Jones Edward G, Landstrom Andrew P
Department of Pediatrics, Baylor College of Medicine.
Department of Pediatrics, Division of Cardiology, Duke University School of Medicine;
J Vis Exp. 2019 Jan 16(143). doi: 10.3791/58907.
Advancements in the cost and speed of next generation genetic sequencing have generated an explosion of clinical whole exome and whole genome testing. While this has led to increased identification of likely pathogenic mutations associated with genetic syndromes, it has also dramatically increased the number of incidentally found genetic variants of unknown significance (VUS). Determining the clinical significance of these variants is a major challenge for both scientists and clinicians. An approach to assist in determining the likelihood of pathogenicity is signal-to-noise analysis at the protein sequence level. This protocol describes a method for amino acid-level signal-to-noise analysis that leverages variant frequency at each amino acid position of the protein with known protein topology to identify areas of the primary sequence with elevated likelihood of pathologic variation (relative to population "background" variation). This method can identify amino acid residue location "hotspots" of high pathologic signal, which can be used to refine the diagnostic weight of VUSs such as those identified by next generation genetic testing.
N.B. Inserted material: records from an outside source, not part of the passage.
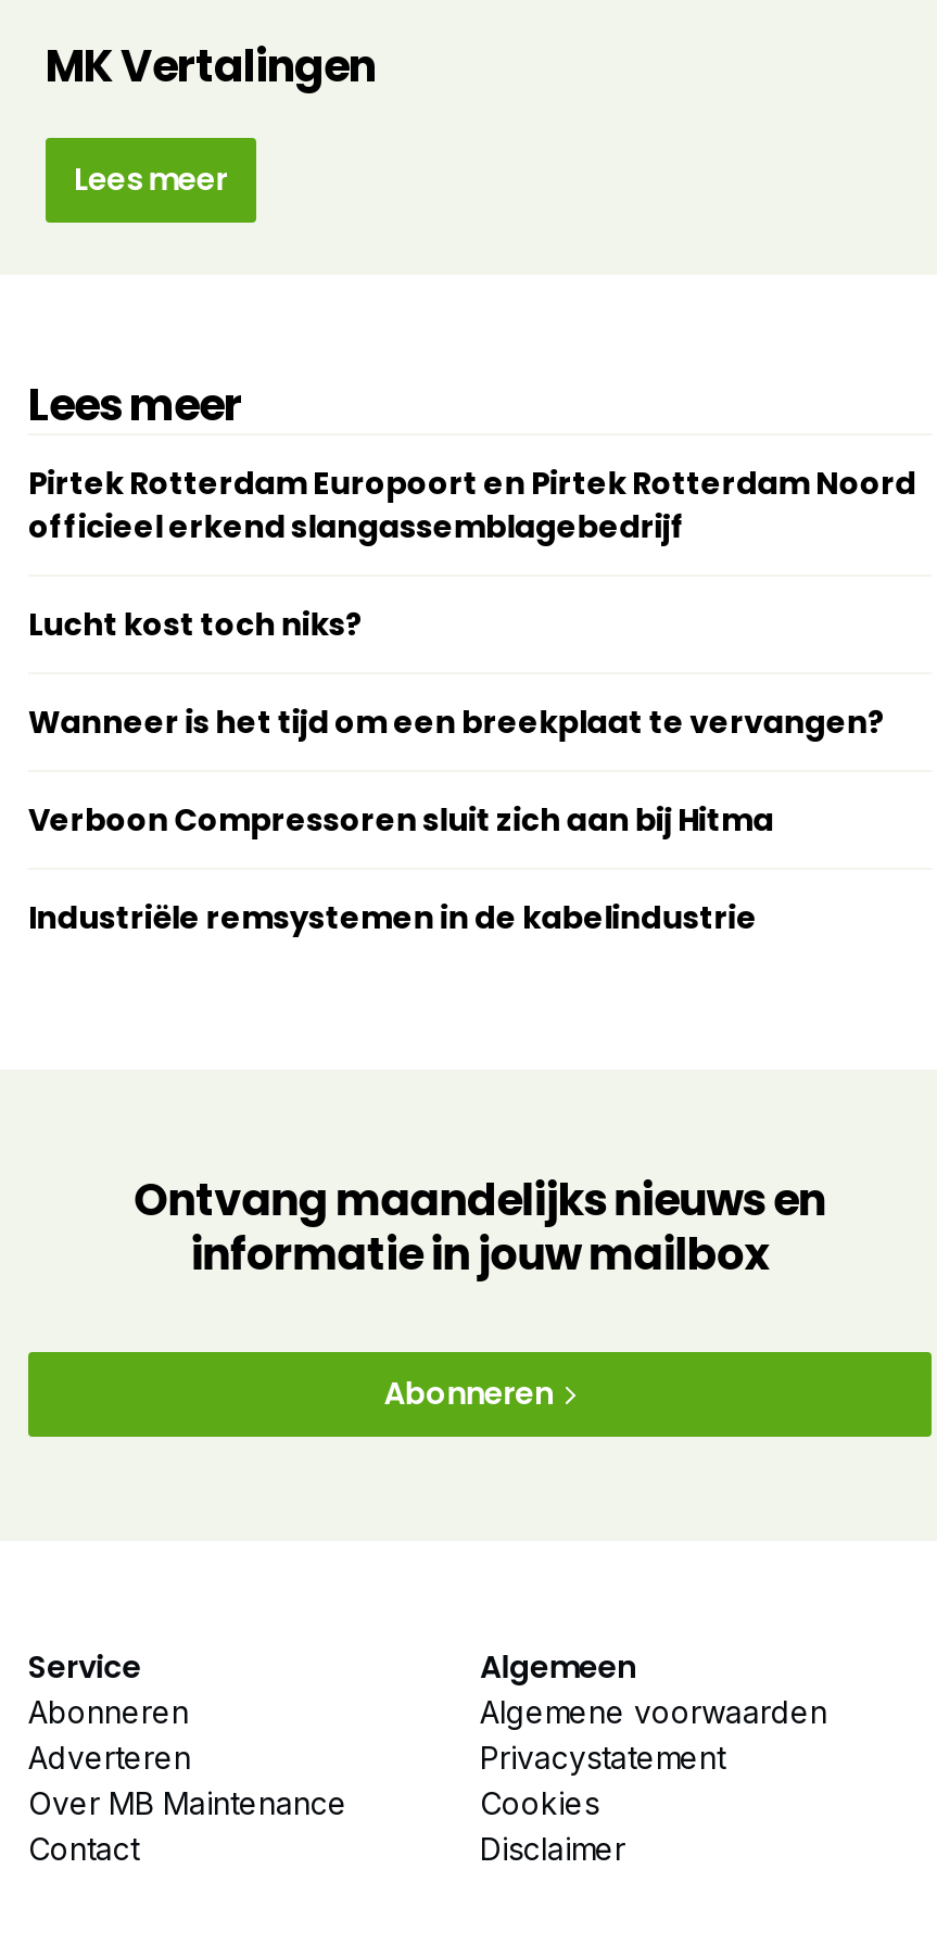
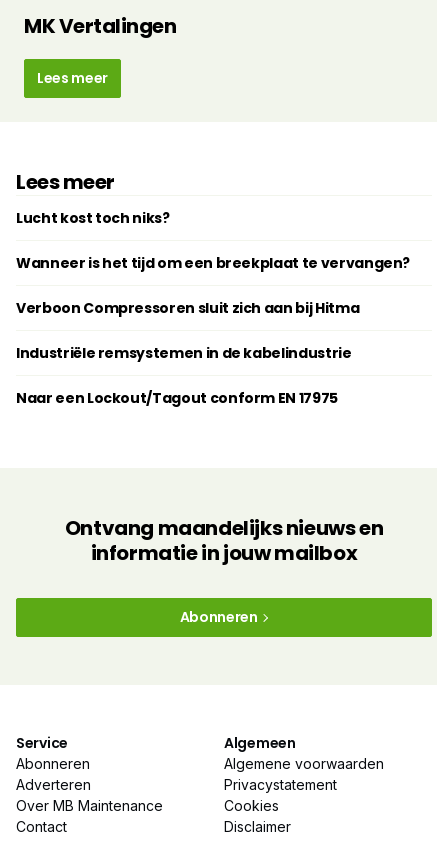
[28,462,916,548] Pirtek Rotterdam Europoort en Pirtek Rotterdam Noord | officieel erkend slangassemblagebedrijf -> none
moved [28,603,884,939] -> [16,208,410,363]: Lucht kost toch niks? | Wanneer is het tijd om een breekplaat te vervangen? | Verboon Compressoren sluit zich aan bij Hitma | Industriële remsystemen in de kabelindustrie
none -> [16,388,338,408] Naar een Lockout/Tagout conform EN 17975

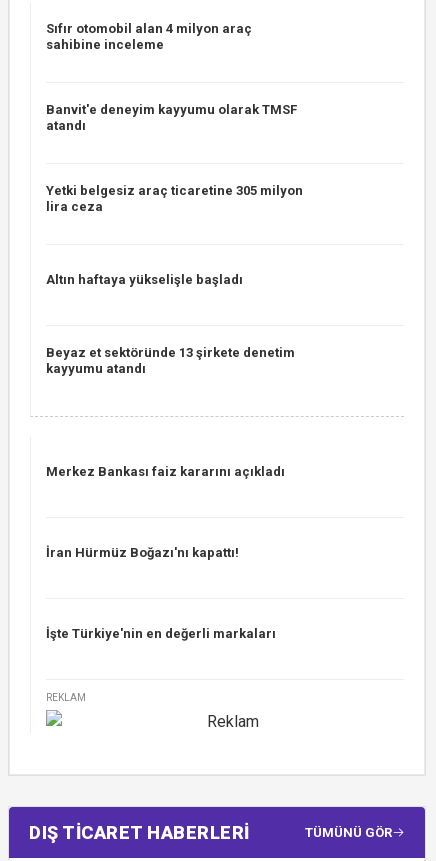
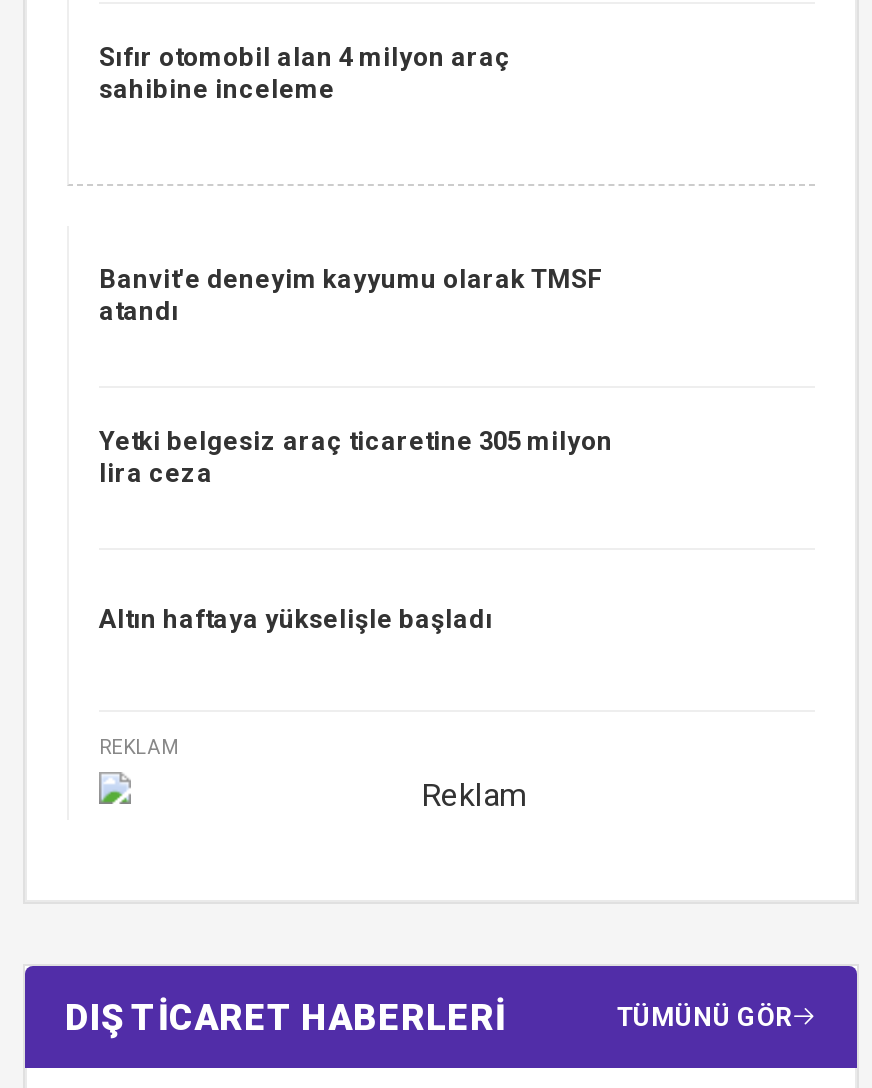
moved [46,102,303,287] -> [99,264,613,634]: Banvit'e deneyim kayyumu olarak TMSF | atandı | Yetki belgesiz araç ticaretine 305 milyon | lira ceza | Altın haftaya yükselişle başladı
[46,345,295,376] Beyaz et sektöründe 13 şirkete denetim | kayyumu atandı -> none
[46,464,285,479] Merkez Bankası faiz kararını açıkladı -> none
[46,545,239,560] İran Hürmüz Boğazı'nı kapattı! -> none
[46,626,276,641] İşte Türkiye'nin en değerli markaları -> none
新一代基因测序在成本和速度方面的进步引发了临床全外显子组和全基因组检测的激增。虽然这使得与遗传综合征相关的可能致病突变的识别有所增加,但也显著增加了偶然发现的意义未明的基因变异(VUS)的数量。确定这些变异的临床意义对科学家和临床医生来说都是一项重大挑战。一种有助于确定致病性可能性的方法是在蛋白质序列水平进行信号噪声分析。本方案描述了一种氨基酸水平信号噪声分析方法,该方法利用已知蛋白质拓扑结构的蛋白质每个氨基酸位置的变异频率,来识别一级序列中病理变异可能性升高的区域(相对于群体“背景”变异)。这种方法可以识别高病理信号的氨基酸残基位置“热点”,可用于完善VUS的诊断权重,如下一代基因检测所识别的那些VUS。